Dempsey: No-fly zone in Syria would be 'act of war'

ADVERTISEMENT

Pentagon leaders have repeatedly voiced concerns over a no-fly zone mission in Syria, arguing Assad's formidable anti-aircraft defenses would pose a serious challenge to American and allied air power. 

But those concerns seem to have fallen on deaf ears among several defense hawks in Congress. 

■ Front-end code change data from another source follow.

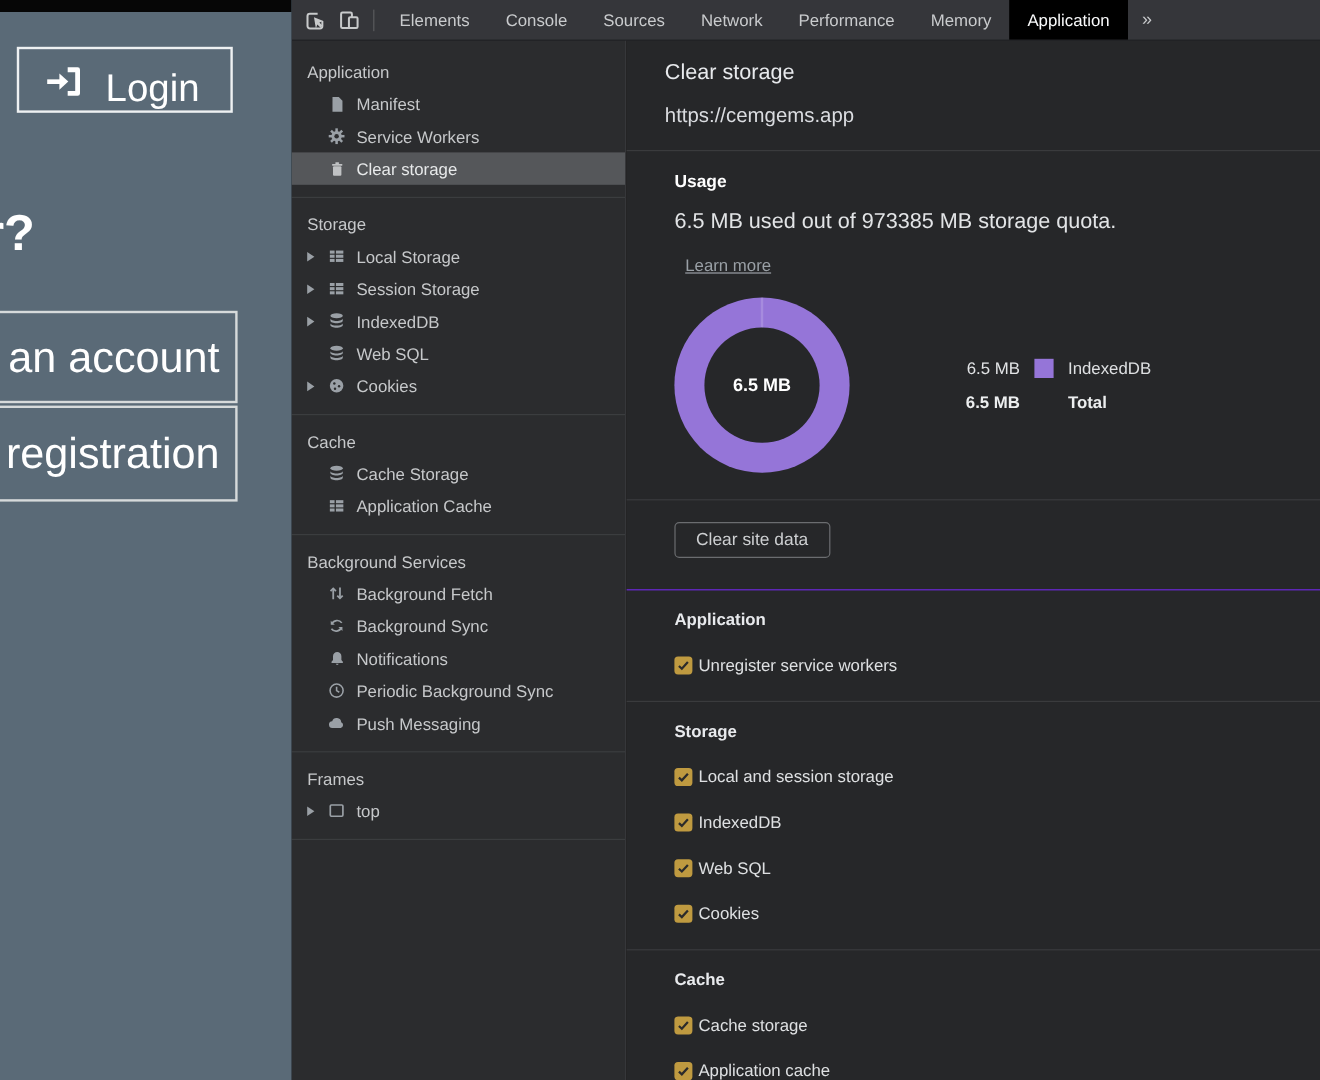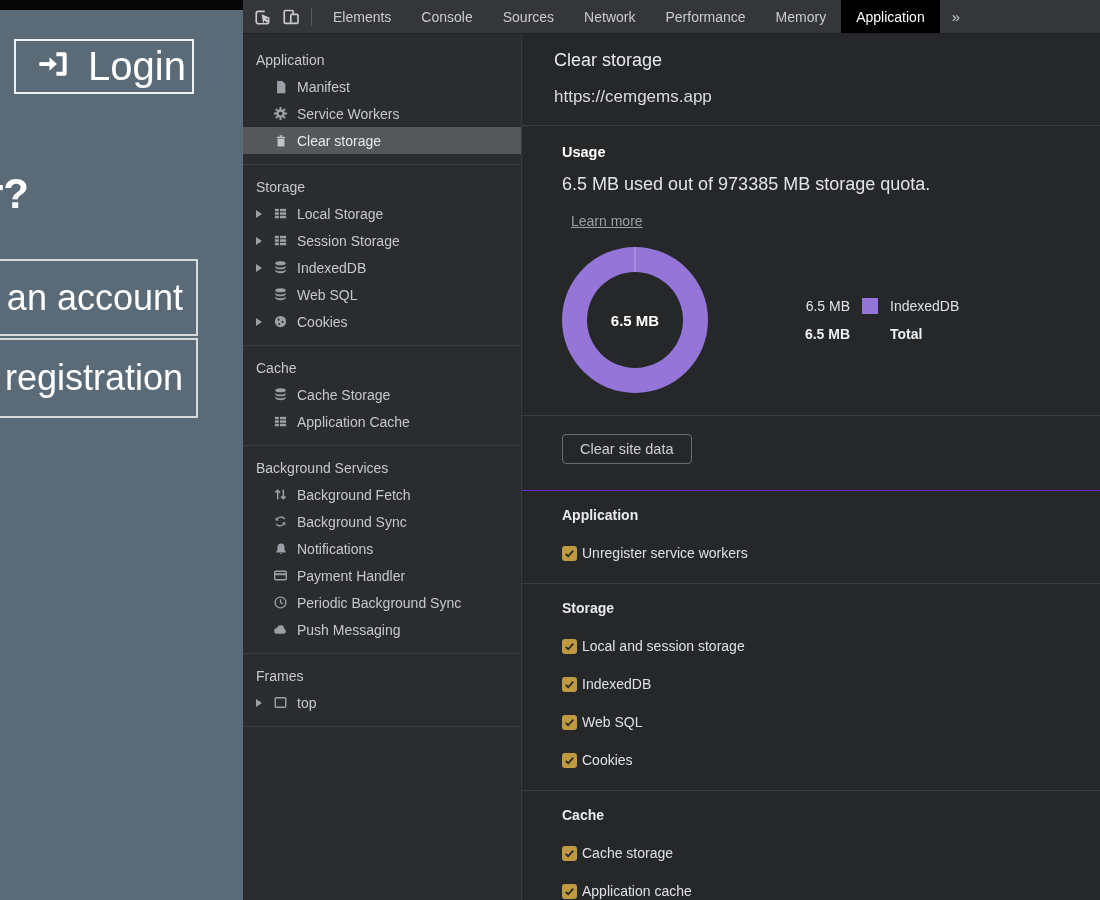--- a/index.html
+++ b/index.html
@@ -11,8 +11,8 @@
   .page { position:relative; width:243px; height:900px; background:#5a6a77; overflow:hidden; flex:none; }
   .page-topbar { position:absolute; left:0; top:0; width:243px; height:10px; background:#060606; }
   .login-btn { position:absolute; left:14px; top:39px; width:180px; height:55px;
-    border:2px solid #eef1f2; background:transparent; display:flex; align-items:center;
-    gap:18px; padding-left:22px; color:#fff; font-size:40px; cursor:pointer; }
+    border:2px solid #eef1f2; background:transparent; display:flex; align-items:flex-end;
+    gap:18px; padding-left:22px; color:#fff; font-size:32px; cursor:pointer; }
   .question { position:absolute; left:-13px; top:170px; font-size:42px; font-weight:bold; color:#fff; white-space:nowrap; }
   .frag-btn { position:absolute; left:-70px; width:268px; border:2px solid #d6dadb; background:transparent;
     display:flex; align-items:center; justify-content:flex-end; padding-right:13px;

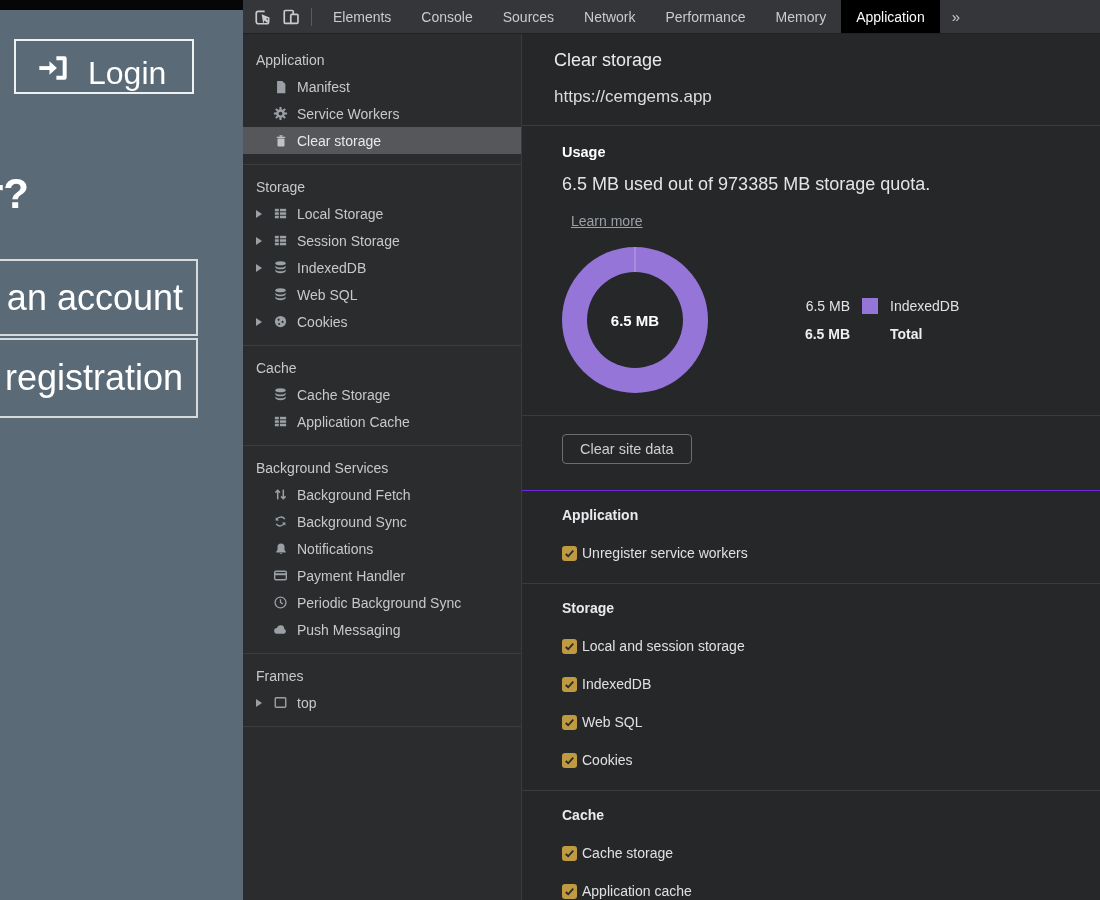--- a/index.html
+++ b/index.html
@@ -349,16 +349,6 @@
             <span class="tri-slot"></span>
             <span class="row-ico">
               <svg viewBox="0 0 16 16" width="15" height="15">
-                <rect x="1.8" y="3.4" width="12.4" height="9.2" rx="1.4" fill="none" stroke="#9aa0a6" stroke-width="1.5"></rect>
-                <rect x="1.8" y="5.6" width="12.4" height="2.1" fill="#9aa0a6"></rect>
-              </svg>
-            </span>
-            <span>Payment Handler</span>
-          </div>
-          <div class="side-row">
-            <span class="tri-slot"></span>
-            <span class="row-ico">
-              <svg viewBox="0 0 16 16" width="15" height="15">
                 <circle cx="8" cy="8" r="5.8" fill="none" stroke="#9aa0a6" stroke-width="1.4"></circle>
                 <path d="M8 4.6V8l2.4 1.5" fill="none" stroke="#9aa0a6" stroke-width="1.4"></path>
               </svg>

Sens. John McCainJohn Sidney McCainJuan Williams: Time for boldness from Biden Democrats lead in three battleground Senate races: poll Republican Scott Taylor wins Virginia primary, to face Elaine Luria in rematch MORE (R-Ariz.), Carl LevinCarl Milton LevinAmerica's divide widens: Ignore it no longer Senator Tom Coburn's government oversight legacy The Trumpification of the federal courts MORE (D-Mich.), Lindsey GrahamLindsey Olin GrahamHillicon Valley: Senate panel advances bill targeting online child sexual abuse | Trump administration awards tech group contract to build 'virtual' wall | Advocacy groups urge Congress to ban facial recognition technologies Senate panel advances bill targeting online child sexual abuse The Hill's Campaign Report: The political heavyweights in Tuesday's primary fights MORE (R-S.C.) and Bob MenendezRobert (Bob) MenendezSenate Dems request briefing on Russian bounty wire transfers Democratic senator proposes sanctions against Putin over bounties GOP lawmakers voice support for Israeli plan to annex areas in West Bank MORE (D-N.J.) all want Obama to put military pressure on the Syrian regime by creating a no-fly zone and launching air strikes against the country's defenses.

Levin, the chairman of the Senate Armed Services Committee, said it was “essential” that the U.S. “step up the military pressure on the Assad regime.”

Dempsey reiterated the Pentagon's standing concerns on Wednesday. 

"It will be difficult because the Syrian air defense system is sophisticated and it's dense," he said. 

That said, "if that is a decision that the nation takes that we want to impose a no-fly zone, we'll make it happen," Dempsey added. 

American military leaders have reportedly drafted strategic plans for a possible no-fly zone in Syria, located along the country's shared borders with Turkey and Jordan. 

U.S. military advisers are working closely with the Jordanian military to address a number of regional security concerns, including Syria. 

CIA operatives and U.S. special operations troops have also been training Syrian rebels in Turkey since late last year on using anti-tank and anti-aircraft weaponry, according to recent news reports. 

Defense Secretary Chuck HagelCharles (Chuck) Timothy HagelHundreds of West Point alumni call out Esper over military's role in protests Can he really do that? Yes, he probably can — because Congress let him GOP lawmakers stick to Trump amid new criticism MORE also recently approved a request from Amman to keep a detachment of Air Force F-16s and a Patriot anti-aircraft missile battery in Jordan. 

Earlier this year, then-Defense Secretary Leon Panetta ordered a Patriot missile battery to be deployed along Turkey's border with Syria.